What is needed: Hunt for the word "TUESDAY" across the entries below, copying each line that holds it.

Segment Start: Data records

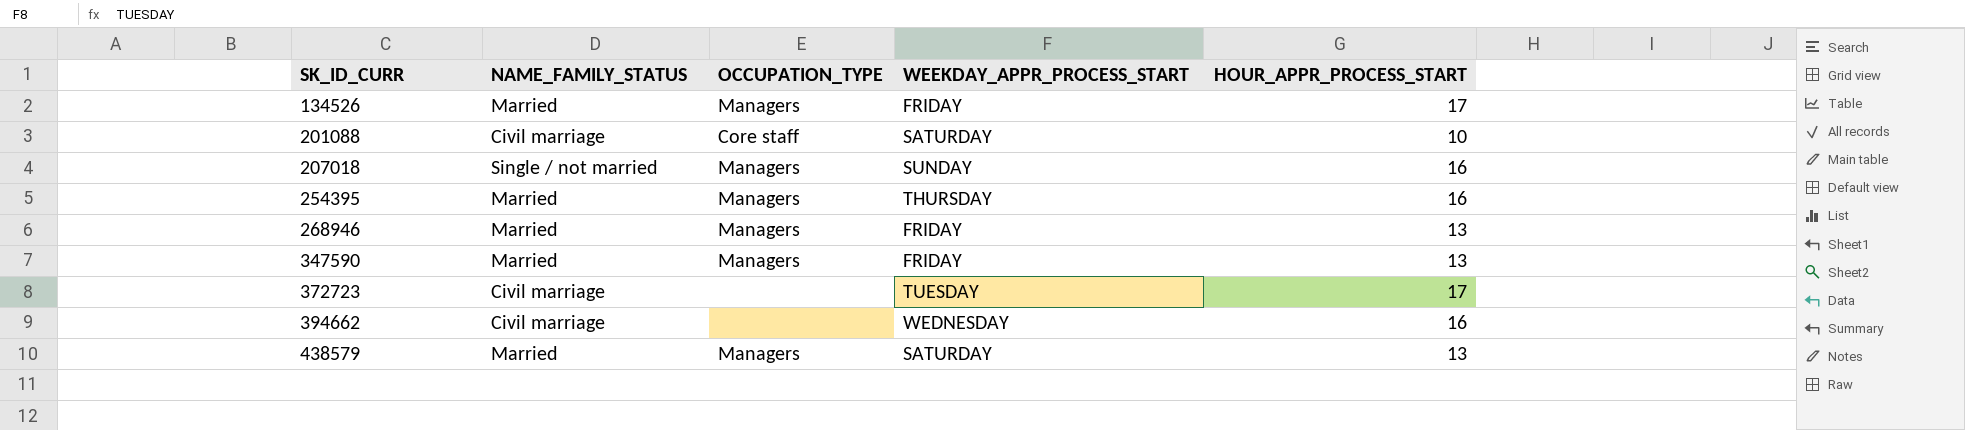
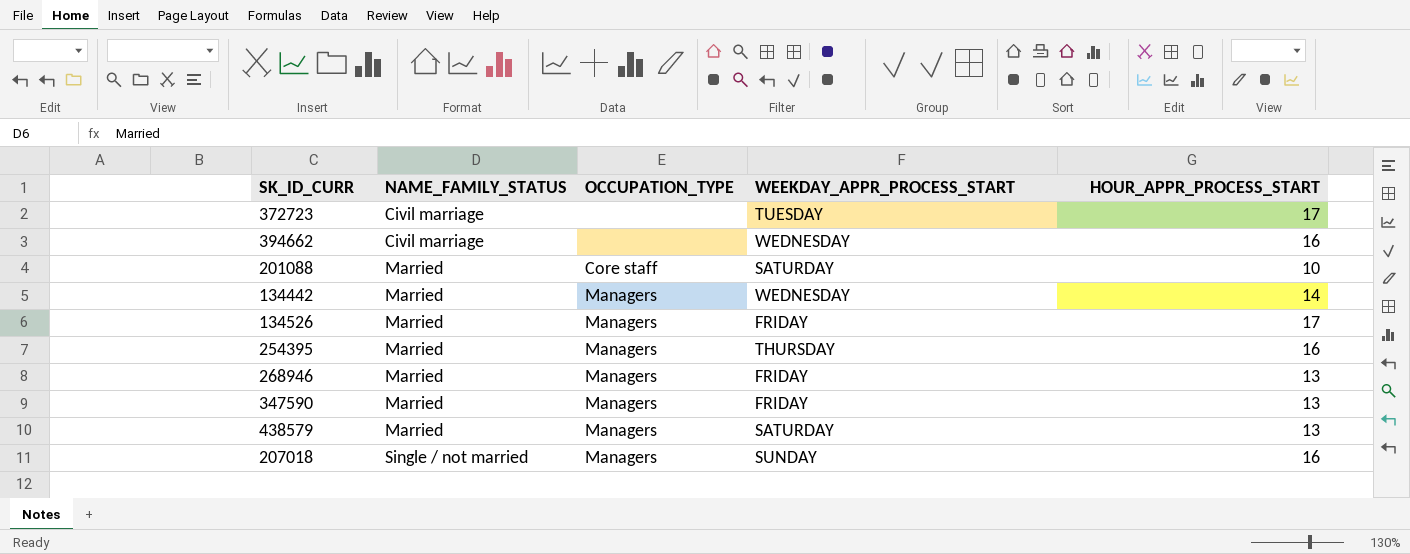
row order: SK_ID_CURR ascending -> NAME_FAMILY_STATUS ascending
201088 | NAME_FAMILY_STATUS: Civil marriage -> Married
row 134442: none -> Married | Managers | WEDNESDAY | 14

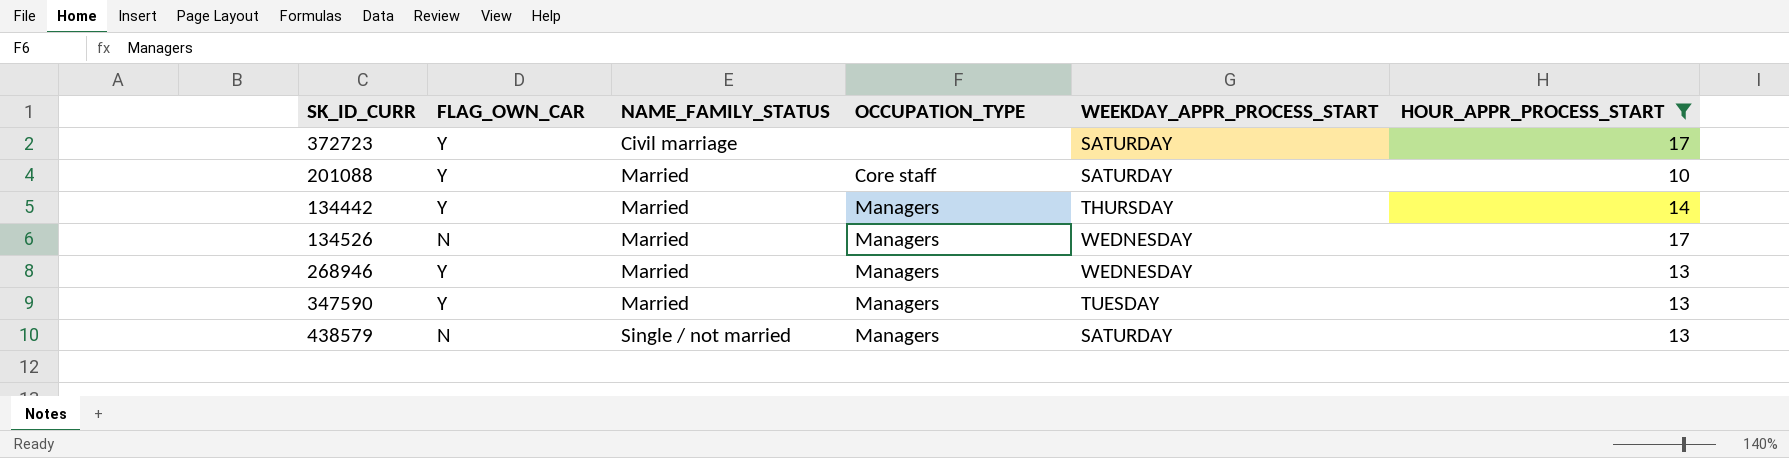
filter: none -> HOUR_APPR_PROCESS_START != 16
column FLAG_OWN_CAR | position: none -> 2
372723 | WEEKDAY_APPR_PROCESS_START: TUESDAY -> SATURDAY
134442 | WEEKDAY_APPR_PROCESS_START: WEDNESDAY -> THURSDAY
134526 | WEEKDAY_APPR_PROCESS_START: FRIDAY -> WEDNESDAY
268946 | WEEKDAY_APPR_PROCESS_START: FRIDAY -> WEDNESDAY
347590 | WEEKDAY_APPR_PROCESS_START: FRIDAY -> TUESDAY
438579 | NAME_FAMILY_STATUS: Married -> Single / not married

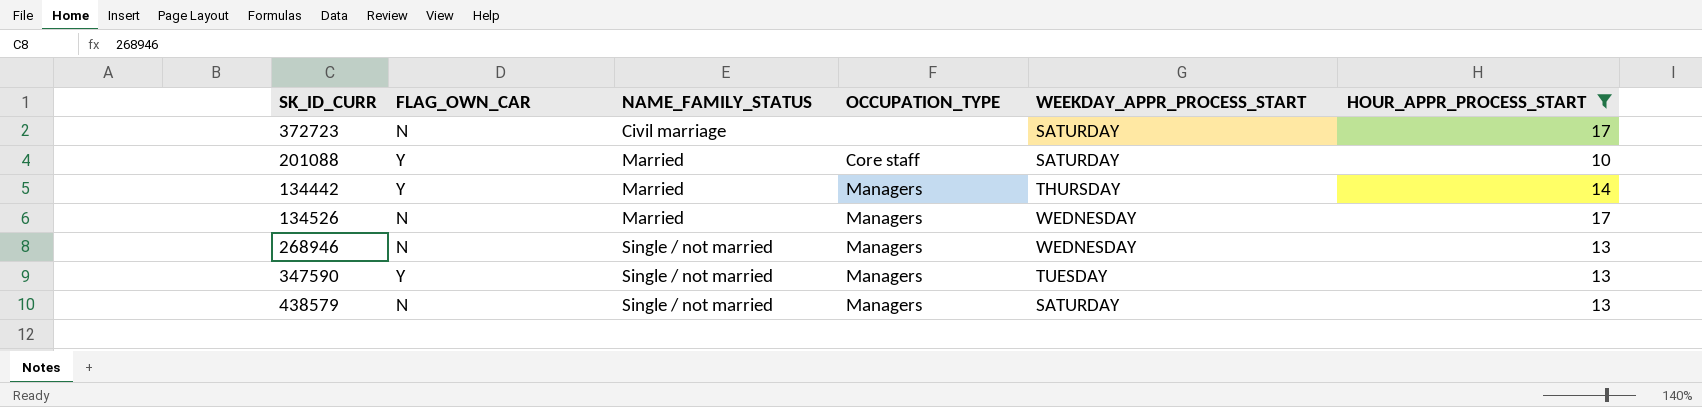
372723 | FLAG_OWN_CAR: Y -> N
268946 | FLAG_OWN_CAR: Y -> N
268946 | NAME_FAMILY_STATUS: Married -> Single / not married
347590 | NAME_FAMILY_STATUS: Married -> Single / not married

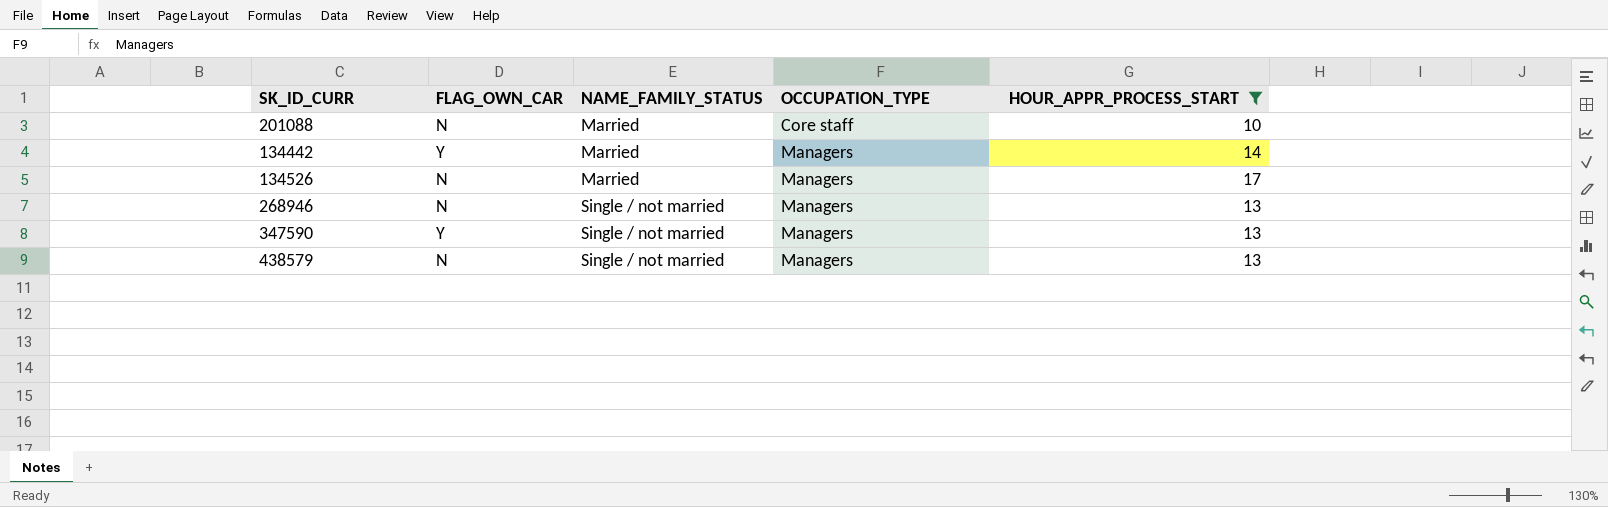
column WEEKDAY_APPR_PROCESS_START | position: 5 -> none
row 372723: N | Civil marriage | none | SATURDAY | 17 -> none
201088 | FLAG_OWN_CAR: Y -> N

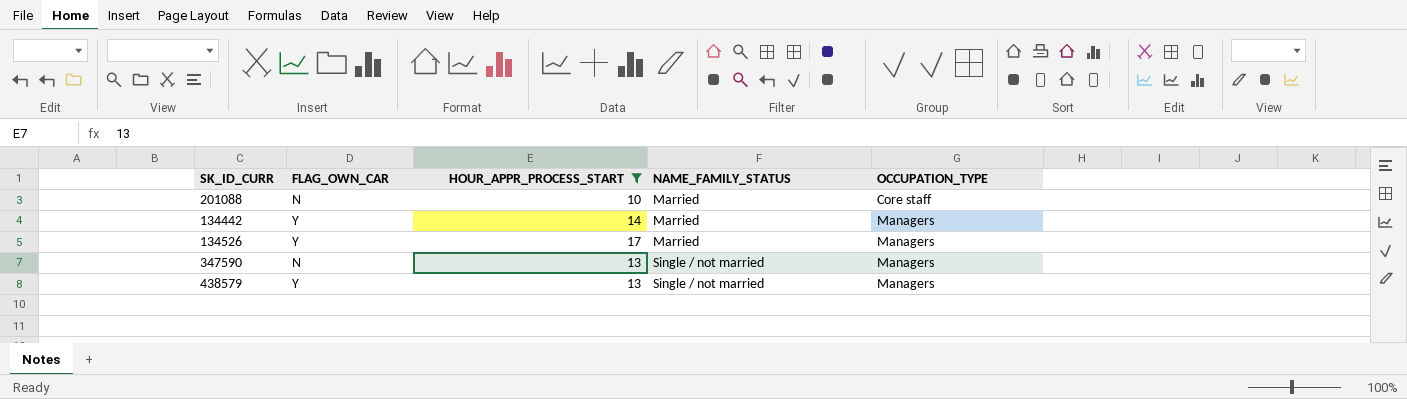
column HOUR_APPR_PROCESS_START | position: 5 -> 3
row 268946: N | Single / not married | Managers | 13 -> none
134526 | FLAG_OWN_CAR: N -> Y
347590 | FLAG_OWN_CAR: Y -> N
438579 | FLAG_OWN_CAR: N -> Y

Segment End: Data records

Answer box:
372723 | WEEKDAY_APPR_PROCESS_START: TUESDAY -> SATURDAY
347590 | WEEKDAY_APPR_PROCESS_START: FRIDAY -> TUESDAY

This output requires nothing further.